Tandis que le scandale autour de la rencontre de Donald Trump Jr. avec l’avocate russe Natalia Vesselnitskaïa se poursuit sans discontinuer, cette dernière fait la lumière sur sa réunion de l’époque alors que des médias américains ont préféré passer sous silence ce qu’elle leur a raconté

«C’était une tentative de faire passer une information sur une fraude colossale financière et politique d’un groupe d’individus qui manipulaient adroitement la presse et les hommes politiques», a ainsi décrit l’avocate russe Natalia Vesselnitskaïa sa rencontre avec le fils aîné du Président américain, alors candidat.

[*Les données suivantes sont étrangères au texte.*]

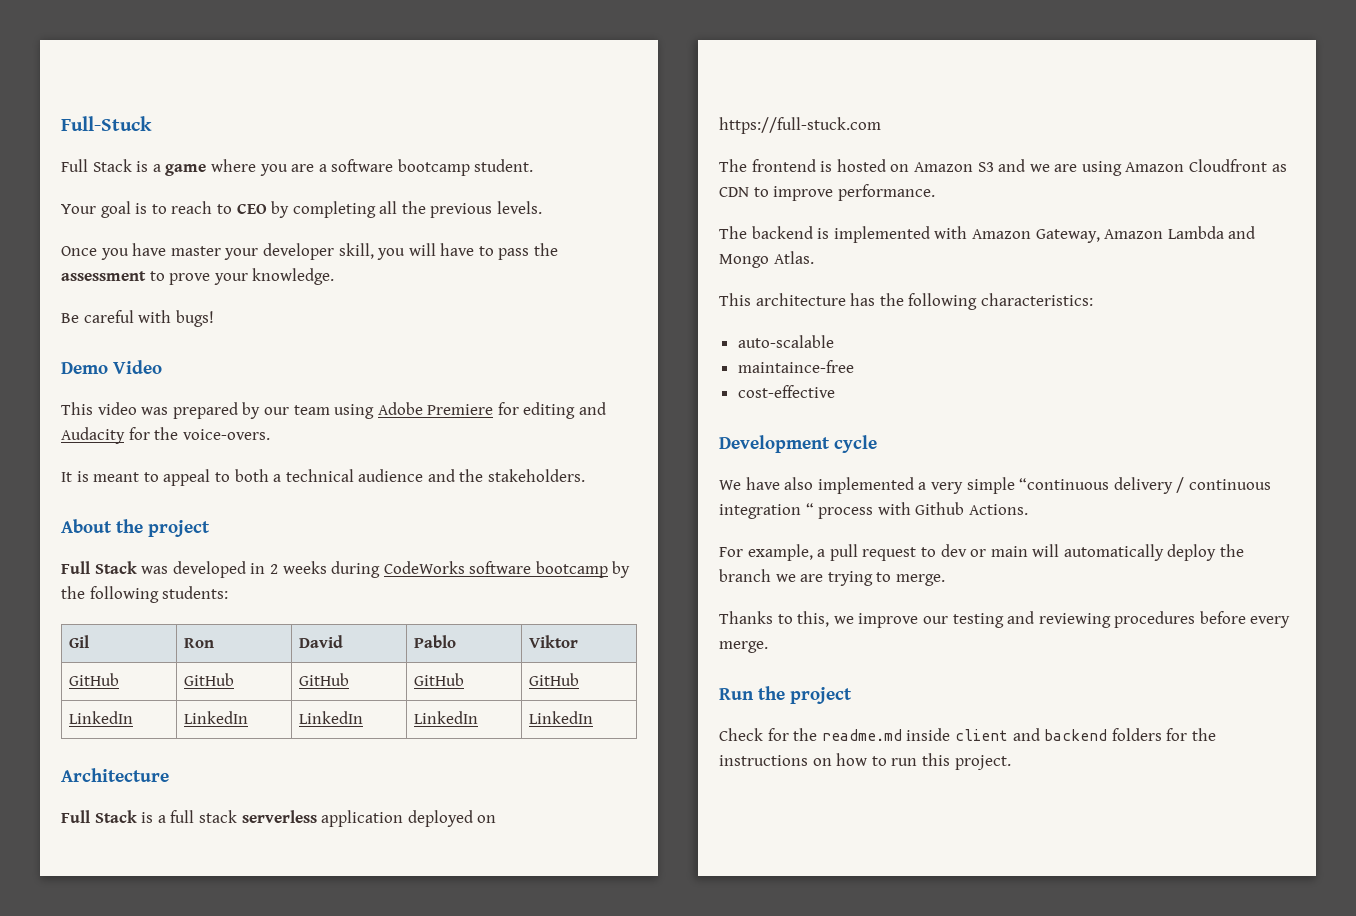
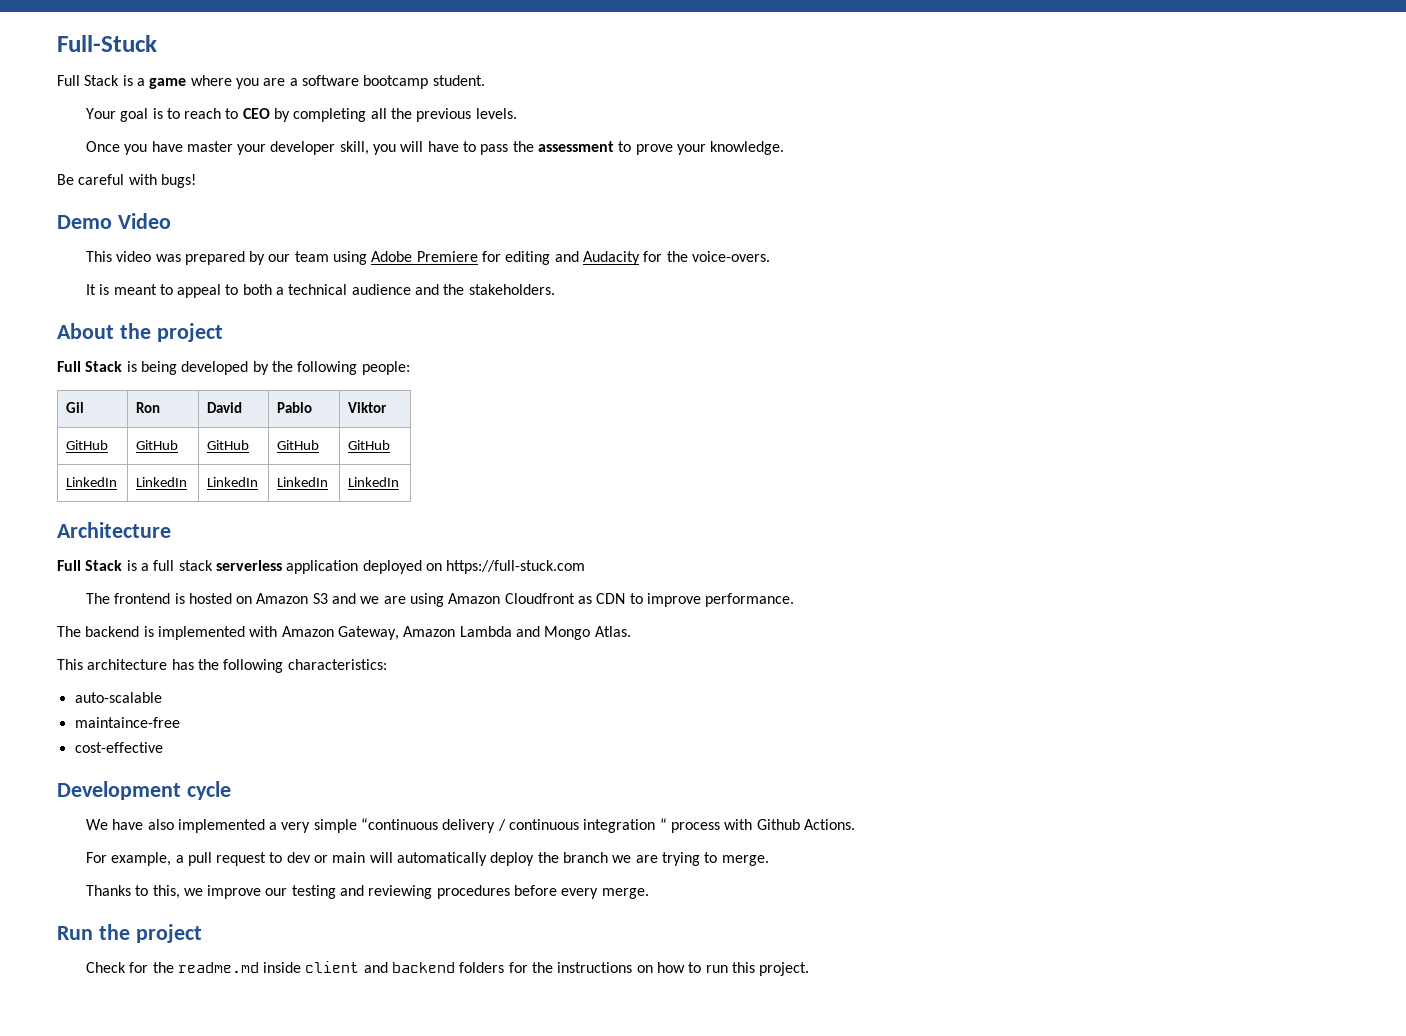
[141,561,608,578] was developed in 2 weeks during CodeWorks software bootcamp -> [126,361,249,375] is being developed
[162,586,229,599] students: -> [361,361,410,375] people:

«L’entrevue n’était aucunement liée à des informations compromettantes sur [Hillary, ndlr] Clinton, en tout cas, je ne savais pas qu’on m’attendait pour cette raison», a raconté l’avocate dans une interview. «Je n’ai jamais dit à personne que je possédais des informations compromettantes sur Clinton».

De plus, même si l’on suppose, hypothétiquement, que cela pouvait avoir lieu, il est ridicule de penser que des informations de la sorte puissent être transmises par une avocate qui était ouvertement en procès, se dressant contre certaines décisions du Congrès, a-t-elle souligné. Il existe plusieurs versions quant à l’entrevue en question et la vérité a déjà été dite, par exemple, dans un entretien de l’avocate au New York Times et à la chaîne NBC.Or, si l’interview à la chaîne est accessible pour tous les curieux, le New York Times a préféré taire les réponses détaillées de Mme Vesselnitskaïa:

«Le journal a choisi de ne pas partager ce qu’il a appris de moi. Je ne peux pas dire qu’on les a payés, je suis sûre que non, mais on les a tout simplement arnaqués profitant de leur sentiment de haine contre le Président [Trump, ndlr]», a estimé l’avocate. «Aucun média américain ne veut raconter la vraie histoire. Mais le peuple américain doit savoir la vérité. C’est leur histoire, pas aux Russes.»

Selon elle, la liberté d’expression indiquée dans le premier amendement à la Constitution américain ne donne à personne le droit d’en abuser et surtout pas d’abuser du droit d’oubli de parole. «Ce qui se passe actuellement dans la presse américaine, ce n’est même pas de la censure, mais un génocide», a-t-elle fustigé, soulignant que ceux qui osaient mettre en doute la soi-disant version officielle, que ce soit un média ou un homme politique, affrontaient une énorme pression.

Les sujets évoqués lors de l’entrevue avec Donald Trump Jr. étaient essentiellement la loi Magnitski (loi instaurant des sanctions économiques et des interdictions de visas pour les fonctionnaires russes soupçonnés d’être impliqués dans la mort de Sergueï Magnitski, adoptée en 2012), l’homme d’affaires américano-britannique William Browder et d’autres.«J’ai dit que la loi Magnitski qui reprend d’horribles mensonges sur la Russie a entraîné une rupture des relations économiques, sociales et mentales entre les deux pays […]. Ayant observé comment des lacunes dans le système de preuves étaient rebouchées par des valeurs universelles spéculées dans le procès de mon client, j’ai cru que mon devoir était de faire part de ce que j’avais appris depuis des années de ma propre enquête», a résumé Mme Vesselnitskaïa.

L’avocate défendait l’homme d’affaires russe Denis Katsiv, propriétaire de l’entreprise Prevezon Holdings, dans un procès sur la base de déclarations fausses de William Browder.

Cela fait plusieurs semaines que l’avocate russe Natalia Vesselnitskaïa se trouve au cœur d’une polémique après que le New York Times a annoncé qu’en 2016, l’avocate avait rencontré Donald Trump Jr. en affirmant qu’elle avait des documents compromettants sur l’ex-candidate Hillary Clinton.Selon le fils du Président, «les informations compromettantes» ont été utilisées uniquement comme prétexte pour cette rencontre et il s’est très vite avéré que Mme Vesselnitskaïa «n’avait pas d’information importante».

Le porte-parole de la présidence russe, Dmitri Peskov, a déclaré que le Kremlin ne possédait aucune information sur cette avocate. Le Président Trump a de son côté affirmé que l’avocate ne représentait pas les intérêts du gouvernement russe.

En outre, l’avocate s’est déclarée prête à témoigner devant le Sénat américain afin d’évoquer sa rencontre avec Donald Trump Jr.